In the lead-up to the summit, the government said it would use it as an opportunity to help drive private sector investment into nature repair and conservation.

However, participants said the government has little to offer in terms of policy mechanisms or frameworks that will actually achieve this.

Pollination’s Wilder said more focus is needed on how and what conditions and policies are needed to drive private capital into nature.

“One of the challenges that we currently face is that a significant amount of funding for nature relies on carbon finance, and carbon finance is currently facing significant challenges,” he said.

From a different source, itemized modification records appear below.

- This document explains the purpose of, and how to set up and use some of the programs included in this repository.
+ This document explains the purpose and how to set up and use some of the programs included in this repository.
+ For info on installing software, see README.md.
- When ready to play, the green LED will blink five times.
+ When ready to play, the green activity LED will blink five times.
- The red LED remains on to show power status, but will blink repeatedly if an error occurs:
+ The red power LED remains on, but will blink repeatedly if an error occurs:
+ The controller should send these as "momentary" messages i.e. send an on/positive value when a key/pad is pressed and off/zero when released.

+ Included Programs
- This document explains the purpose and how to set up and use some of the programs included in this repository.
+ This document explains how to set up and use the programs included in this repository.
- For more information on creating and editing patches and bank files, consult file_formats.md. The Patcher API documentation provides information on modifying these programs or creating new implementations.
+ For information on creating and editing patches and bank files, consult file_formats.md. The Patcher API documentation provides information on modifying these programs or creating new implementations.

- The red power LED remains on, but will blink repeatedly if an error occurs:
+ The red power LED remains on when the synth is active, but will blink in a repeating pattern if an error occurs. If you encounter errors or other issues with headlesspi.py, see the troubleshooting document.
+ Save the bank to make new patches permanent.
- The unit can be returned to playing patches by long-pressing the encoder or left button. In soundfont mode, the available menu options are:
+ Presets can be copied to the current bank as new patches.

“So, in the absence of carbon finance, we need to find additional revenue streams for biodiversity finance, finance for ecosystem services, [and] we also need to have new policy mechanisms.”

He raised examples like the UK’s biodiversity net gain plan and Queensland’s Land Restoration Fund.

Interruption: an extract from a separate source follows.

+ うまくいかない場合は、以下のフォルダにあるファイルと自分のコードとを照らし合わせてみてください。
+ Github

John Connor, CEO of industry body the Carbon Market Institute, echoed Wilder’s comments.

“We actually need to have something which has got a broader framework for biodiversity protection and that’s still a piece that’s missing. It would have been good to have more focus on that,” he said.

“It was disappointing that there wasn’t more on the stick side, in terms of the broader policy rules and other things that need to be developed around this.”

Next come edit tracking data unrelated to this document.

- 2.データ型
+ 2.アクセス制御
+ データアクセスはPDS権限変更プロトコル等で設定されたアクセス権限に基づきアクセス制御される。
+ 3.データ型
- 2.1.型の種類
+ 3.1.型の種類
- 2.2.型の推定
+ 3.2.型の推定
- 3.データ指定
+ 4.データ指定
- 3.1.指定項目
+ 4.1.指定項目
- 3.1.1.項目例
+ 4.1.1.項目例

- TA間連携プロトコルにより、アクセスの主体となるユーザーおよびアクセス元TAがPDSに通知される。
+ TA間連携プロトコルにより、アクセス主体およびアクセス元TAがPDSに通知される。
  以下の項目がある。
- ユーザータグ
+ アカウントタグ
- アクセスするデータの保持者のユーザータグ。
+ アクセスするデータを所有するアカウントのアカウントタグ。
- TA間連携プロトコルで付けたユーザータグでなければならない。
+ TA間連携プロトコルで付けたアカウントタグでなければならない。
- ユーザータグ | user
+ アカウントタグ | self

Other sources noted the summit seemed to lack dedicated sessions that specifically focussed on how to finance projects, and that there were few venture capitalists or investors in attendance.

MARKET QUESTIONS

The government is in the process of finalising its national voluntary Nature Repair Market, which is expected to be operationalised at the start of next year.

Questions are still being raised, however, over where demand for the scheme’s biodiversity certificates will come from, and how exactly it will be run.

Connor noted the government’s first NRM methodology is intended to be able to be “stacked” on top of Australian Carbon Credit Unit (ACCU) projects, but said there needs to be greater clarity on how exactly that will work, noting the risks it could entail.

“There’s a concern about jamming the carbon and nature markets together, I’ve described it as like dragonflies mating, we’ve got to do this pretty carefully, because one could trash the machinery or the integrity of the other,” he said.

He also emphasised that “markets themselves shouldn’t be the driving policy instrument”.

Commenting on a closed-door presentation on the NRM that was held during the summit, Phil Ireland, CEO of Carbon Neutral, wrote in a LinkedIn post that “my question to the government was how are they properly going to resource the Clean Energy Regulator to administer this? (subtext: when ACCU Scheme governance is already under resourced, IMHO)”.

ACF’s O’Shanassy said the government needs to provide credible environmental protection policies and restoration targets to the business sector before they can seriously consider to begin to invest.

“There’s no nature positive target that’s legislated in Australia, there’s no equivalent to a Safeguard Mechanism that’s being discussed … the nature protection laws are broken, and [the government] haven’t fixed them,” she said.

“I think there are a few things we need to do in Australia … to actually set the framework around nature like we’ve started to do around climate. The government needs to do that before it can expect businesses to be talking about millions and billions of dollars that they’ll invest in nature.”